## RECORDED DATA

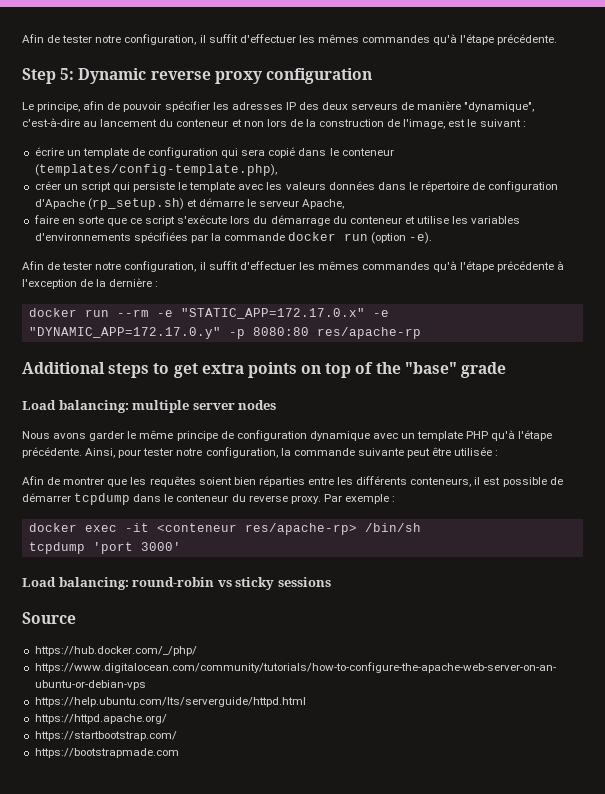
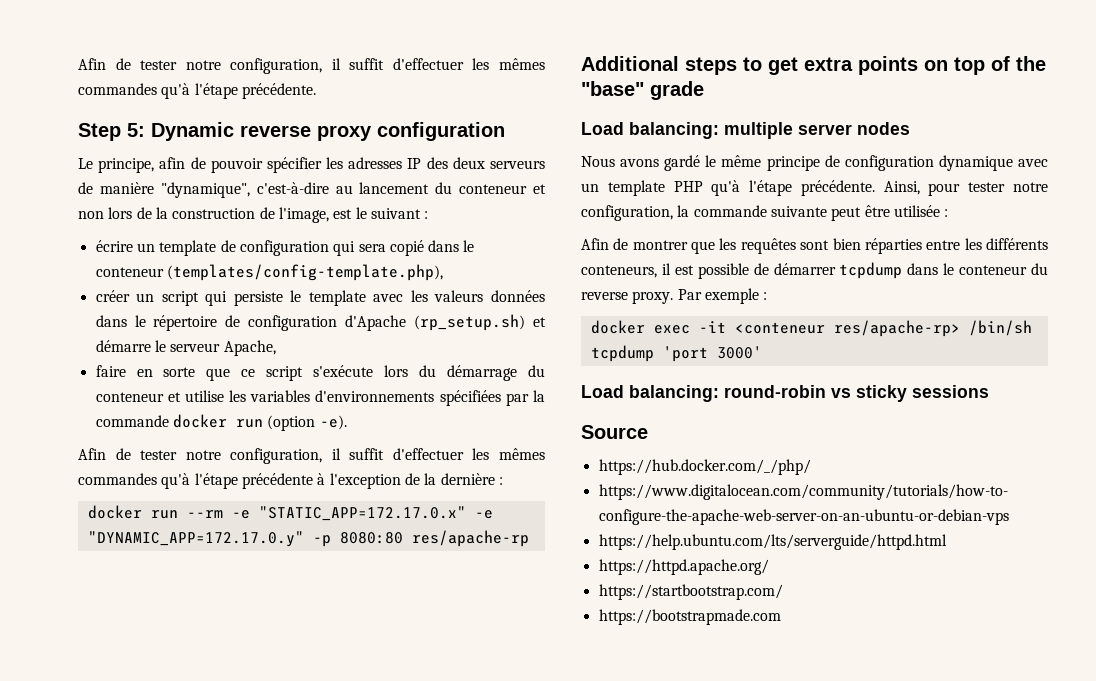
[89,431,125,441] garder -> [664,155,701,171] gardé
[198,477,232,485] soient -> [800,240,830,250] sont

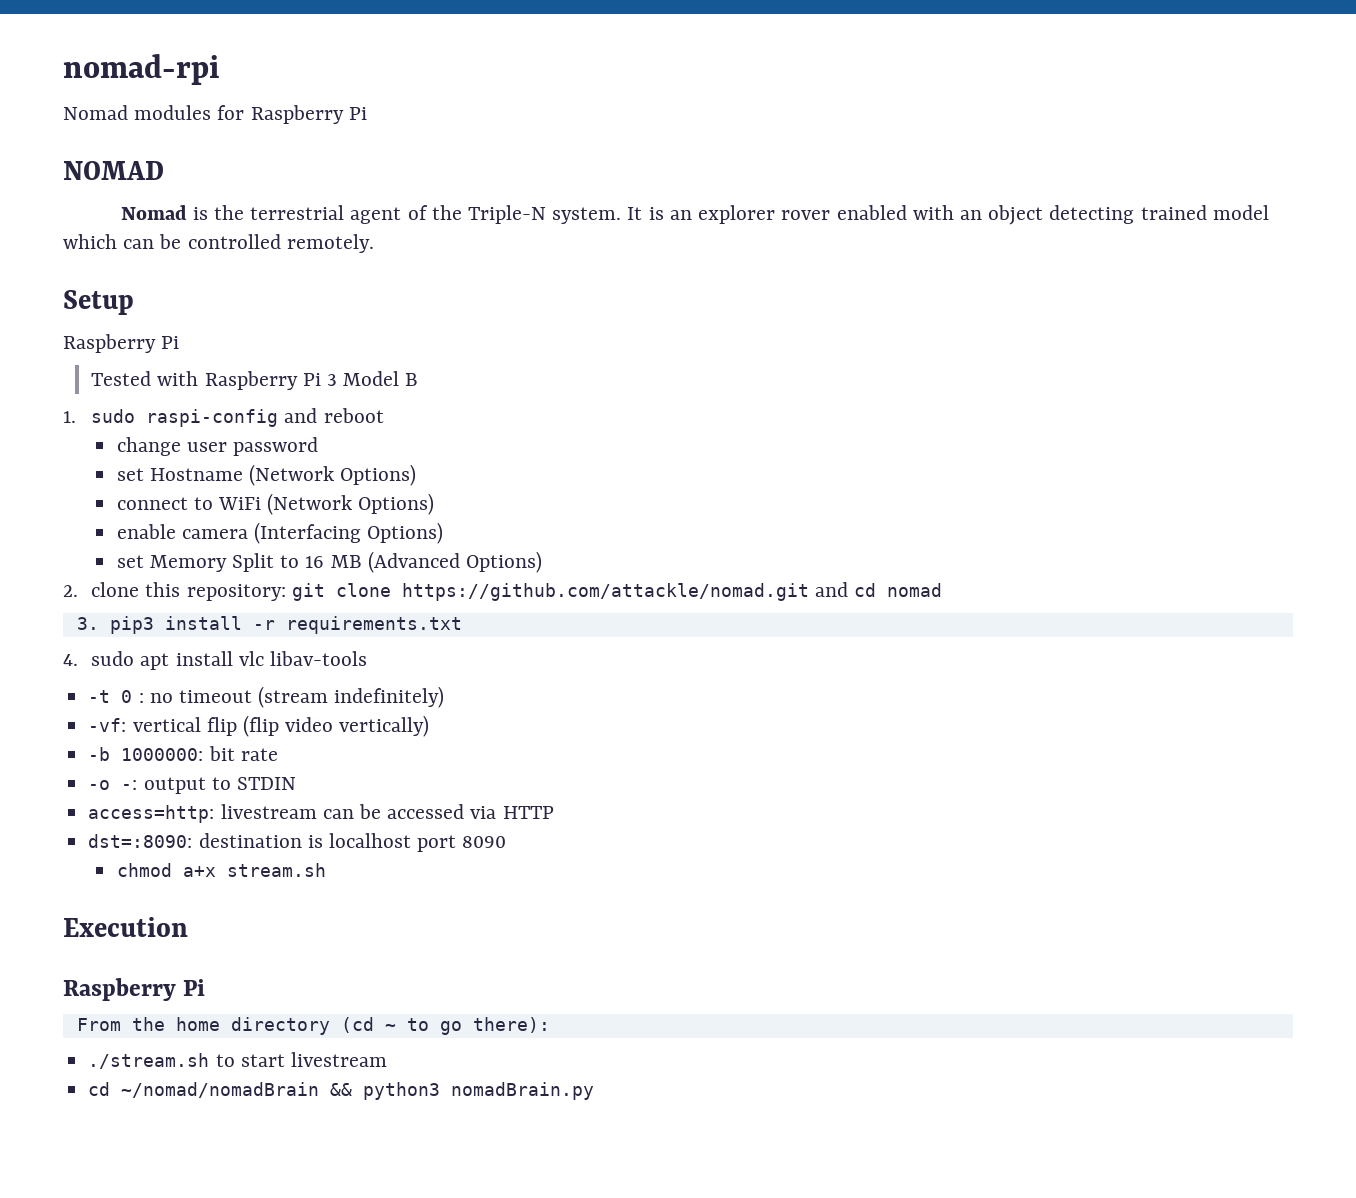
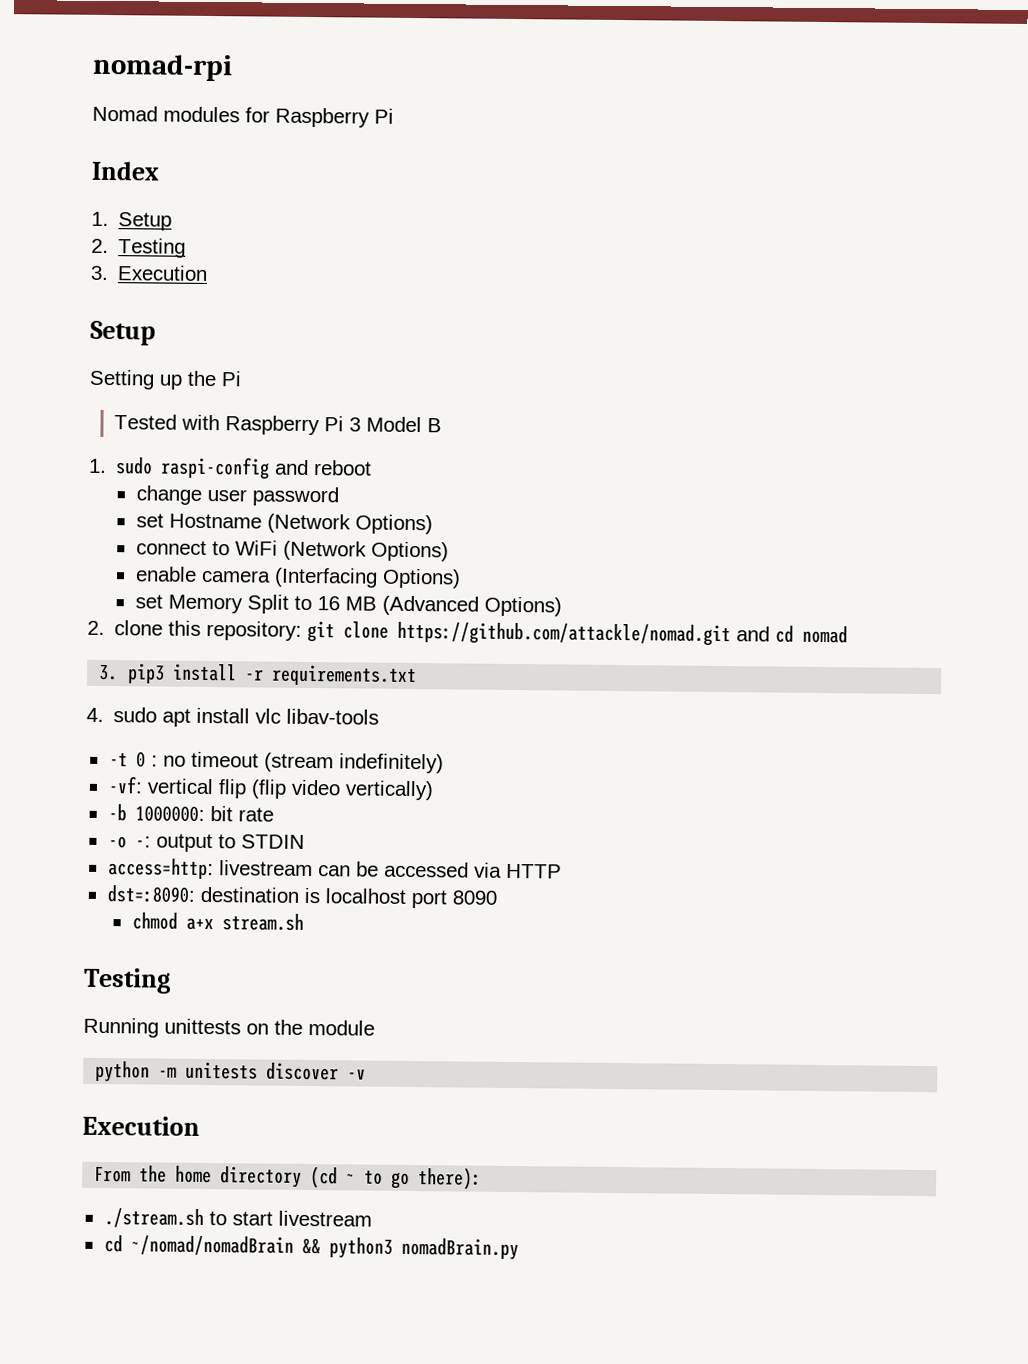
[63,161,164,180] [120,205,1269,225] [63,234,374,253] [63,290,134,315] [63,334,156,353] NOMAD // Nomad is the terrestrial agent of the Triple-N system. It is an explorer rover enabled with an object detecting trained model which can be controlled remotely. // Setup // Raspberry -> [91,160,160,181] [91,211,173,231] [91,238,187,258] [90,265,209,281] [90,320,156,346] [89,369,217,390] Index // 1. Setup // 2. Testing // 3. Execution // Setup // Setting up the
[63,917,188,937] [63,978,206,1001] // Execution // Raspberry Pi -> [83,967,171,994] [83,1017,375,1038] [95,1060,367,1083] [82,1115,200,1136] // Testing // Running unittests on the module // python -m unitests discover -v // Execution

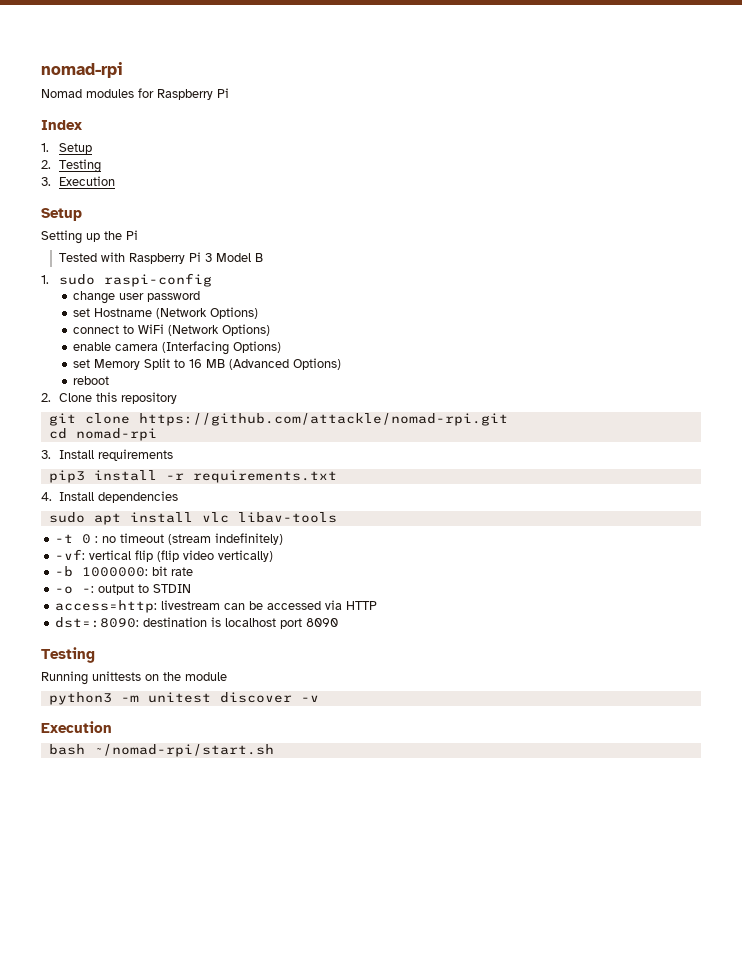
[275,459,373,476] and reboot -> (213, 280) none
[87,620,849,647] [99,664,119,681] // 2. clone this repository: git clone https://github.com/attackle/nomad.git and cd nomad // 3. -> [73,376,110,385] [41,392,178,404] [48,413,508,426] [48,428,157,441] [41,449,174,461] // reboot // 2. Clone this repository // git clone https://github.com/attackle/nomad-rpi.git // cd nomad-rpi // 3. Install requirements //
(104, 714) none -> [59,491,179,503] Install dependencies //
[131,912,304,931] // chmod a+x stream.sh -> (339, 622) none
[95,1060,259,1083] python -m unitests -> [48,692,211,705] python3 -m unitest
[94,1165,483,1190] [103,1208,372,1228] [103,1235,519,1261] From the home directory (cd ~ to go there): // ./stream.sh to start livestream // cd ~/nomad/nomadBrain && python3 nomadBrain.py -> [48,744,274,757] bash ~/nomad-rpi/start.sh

## TASK DIRECTIONS
Stop at the line containing "[198,477,232,485] soient ->" and include it. Everything from the first line of the material up to there is to be repeated exactly, leaving out pictures.

## SOLUTION TO THE PROBLEM
[89,431,125,441] garder -> [664,155,701,171] gardé
[198,477,232,485] soient -> [800,240,830,250] sont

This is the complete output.